WHAT IS REQUIRED: Could you copy the records below exactly, leaving out any pictures?

[Start of Attachment]

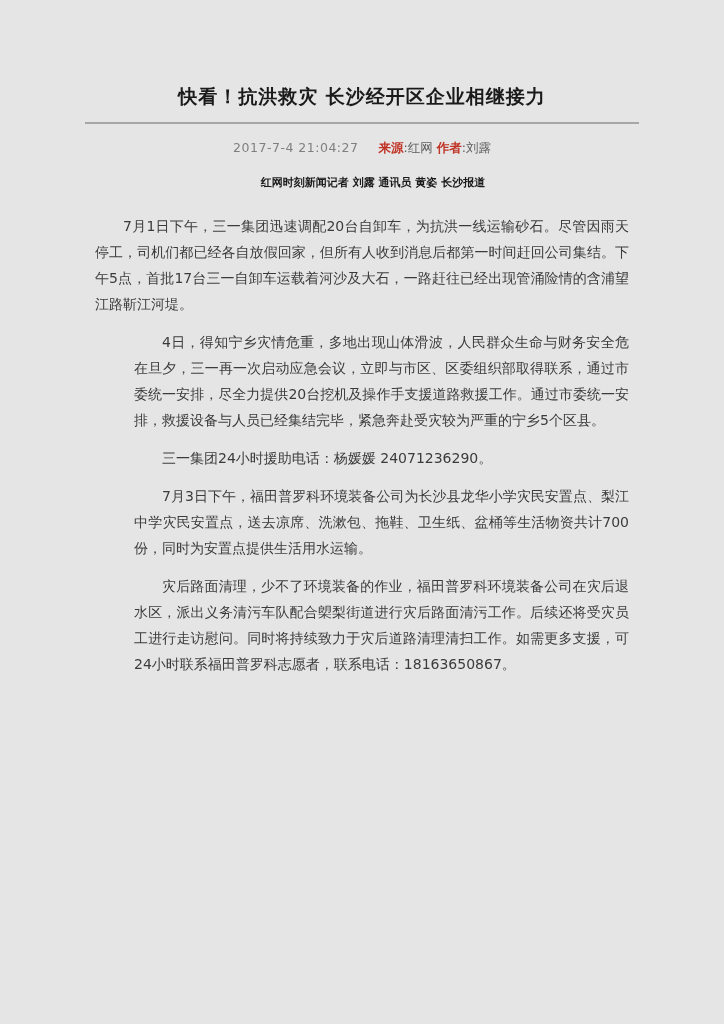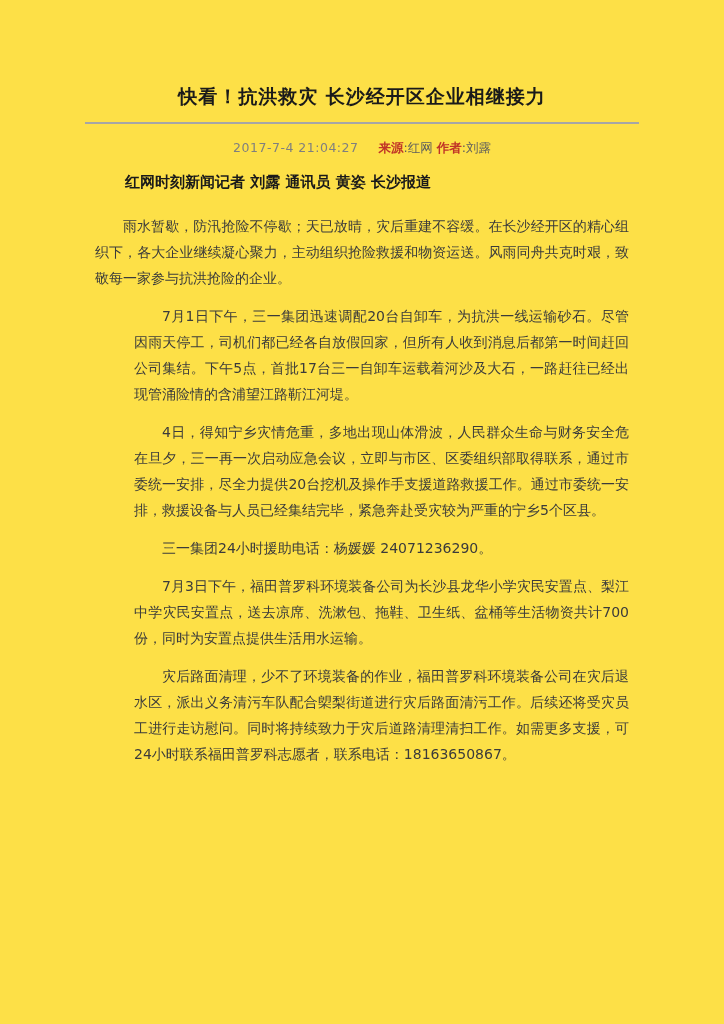--- a/index.html
+++ b/index.html
@@ -11,7 +11,7 @@
     position: relative;
     width: 724px;
     height: 1024px;
-    background: #fde047;
+    background: #e5e5e5;
     overflow: hidden;
     font-family: "DejaVu Sans", "Liberation Sans", sans-serif;
   }

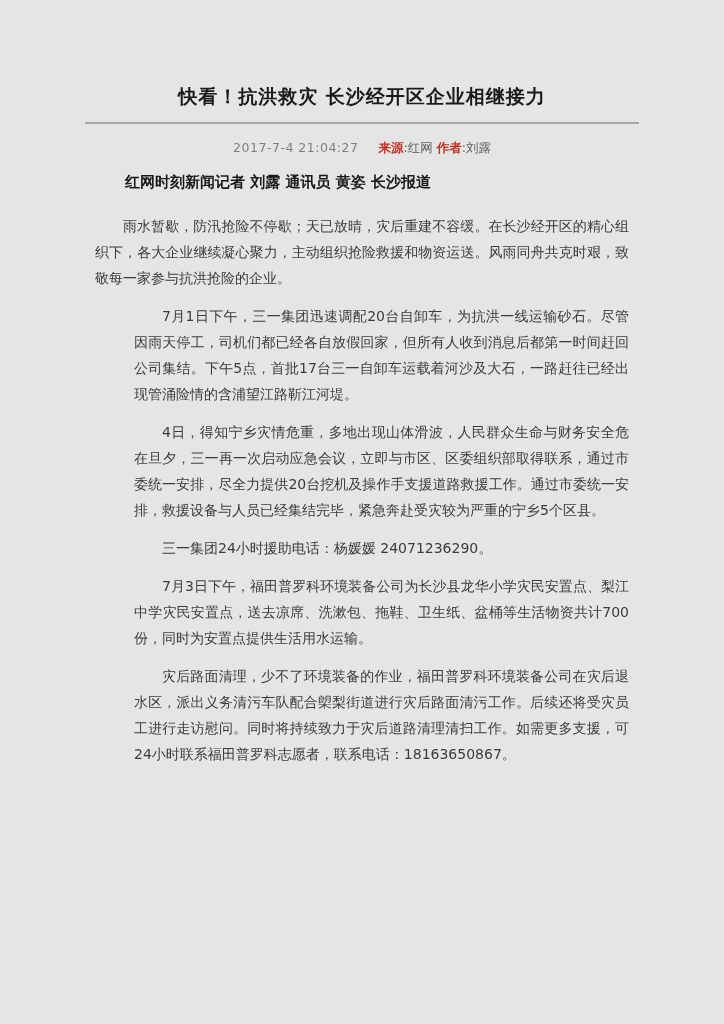--- a/index.html
+++ b/index.html
@@ -55,11 +55,12 @@
   }
   .byline {
     margin: 17px 10px 0;
-    font-size: 15px;
+    font-size: 11px;
     line-height: 19px;
     font-weight: bold;
     color: var(--title-color, #1a1a1a);
     text-indent: 2em;
+    text-align: center;
   }
   .body-paras {
     margin: 21px 10px 0;

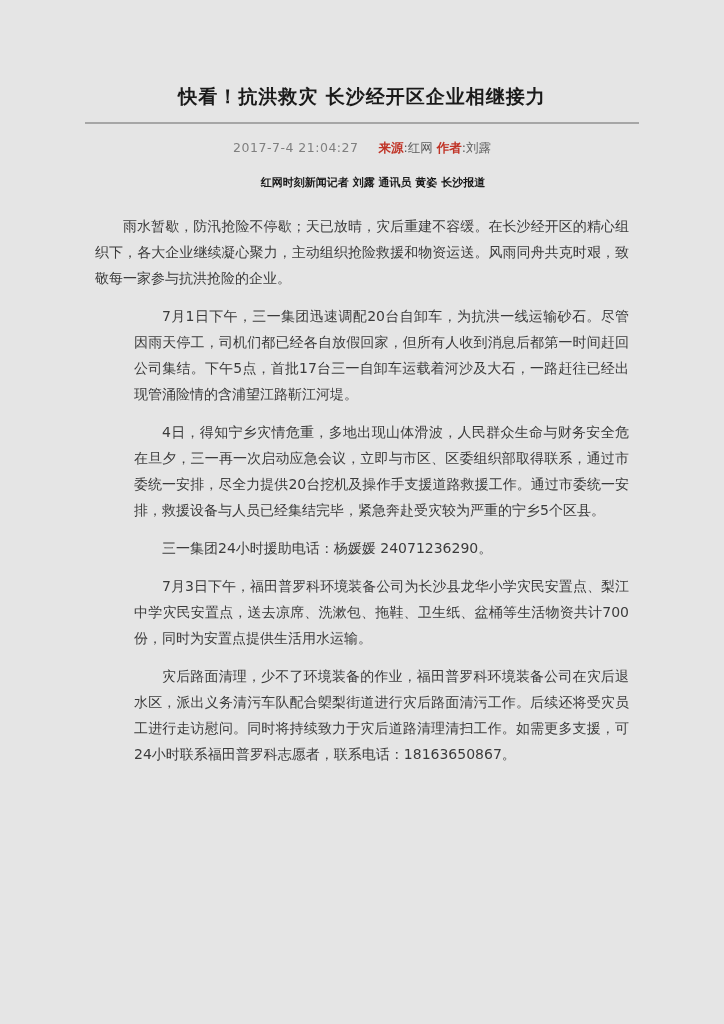--- a/index.html
+++ b/index.html
@@ -95,7 +95,6 @@
     <p class="byline">红网时刻新闻记者 刘露 通讯员 黄姿 长沙报道</p>
 
     <div class="body-paras">
-        <p class="para">雨水暂歇，防汛抢险不停歇；天已放晴，灾后重建不容缓。在长沙经开区的精心组织下，各大企业继续凝心聚力，主动组织抢险救援和物资运送。风雨同舟共克时艰，致敬每一家参与抗洪抢险的企业。</p>
         <p class="para">7月1日下午，三一集团迅速调配20台自卸车，为抗洪一线运输砂石。尽管因雨天停工，司机们都已经各自放假回家，但所有人收到消息后都第一时间赶回公司集结。下午5点，首批17台三一自卸车运载着河沙及大石，一路赶往已经出现管涌险情的含浦望江路靳江河堤。</p>
         <p class="para">4日，得知宁乡灾情危重，多地出现山体滑波，人民群众生命与财务安全危在旦夕，三一再一次启动应急会议，立即与市区、区委组织部取得联系，通过市委统一安排，尽全力提供20台挖机及操作手支援道路救援工作。通过市委统一安排，救援设备与人员已经集结完毕，紧急奔赴受灾较为严重的宁乡5个区县。</p>
         <p class="para">三一集团24小时援助电话：杨媛媛 24071236290。</p>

[End of Attachment]

EXERCISE SOLUTION:
--- a/index.html
+++ b/index.html
@@ -11,7 +11,7 @@
     position: relative;
     width: 724px;
     height: 1024px;
-    background: #fde047;
+    background: #e5e5e5;
     overflow: hidden;
     font-family: "DejaVu Sans", "Liberation Sans", sans-serif;
   }

--- a/index.html
+++ b/index.html
@@ -55,11 +55,12 @@
   }
   .byline {
     margin: 17px 10px 0;
-    font-size: 15px;
+    font-size: 11px;
     line-height: 19px;
     font-weight: bold;
     color: var(--title-color, #1a1a1a);
     text-indent: 2em;
+    text-align: center;
   }
   .body-paras {
     margin: 21px 10px 0;

--- a/index.html
+++ b/index.html
@@ -95,7 +95,6 @@
     <p class="byline">红网时刻新闻记者 刘露 通讯员 黄姿 长沙报道</p>
 
     <div class="body-paras">
-        <p class="para">雨水暂歇，防汛抢险不停歇；天已放晴，灾后重建不容缓。在长沙经开区的精心组织下，各大企业继续凝心聚力，主动组织抢险救援和物资运送。风雨同舟共克时艰，致敬每一家参与抗洪抢险的企业。</p>
         <p class="para">7月1日下午，三一集团迅速调配20台自卸车，为抗洪一线运输砂石。尽管因雨天停工，司机们都已经各自放假回家，但所有人收到消息后都第一时间赶回公司集结。下午5点，首批17台三一自卸车运载着河沙及大石，一路赶往已经出现管涌险情的含浦望江路靳江河堤。</p>
         <p class="para">4日，得知宁乡灾情危重，多地出现山体滑波，人民群众生命与财务安全危在旦夕，三一再一次启动应急会议，立即与市区、区委组织部取得联系，通过市委统一安排，尽全力提供20台挖机及操作手支援道路救援工作。通过市委统一安排，救援设备与人员已经集结完毕，紧急奔赴受灾较为严重的宁乡5个区县。</p>
         <p class="para">三一集团24小时援助电话：杨媛媛 24071236290。</p>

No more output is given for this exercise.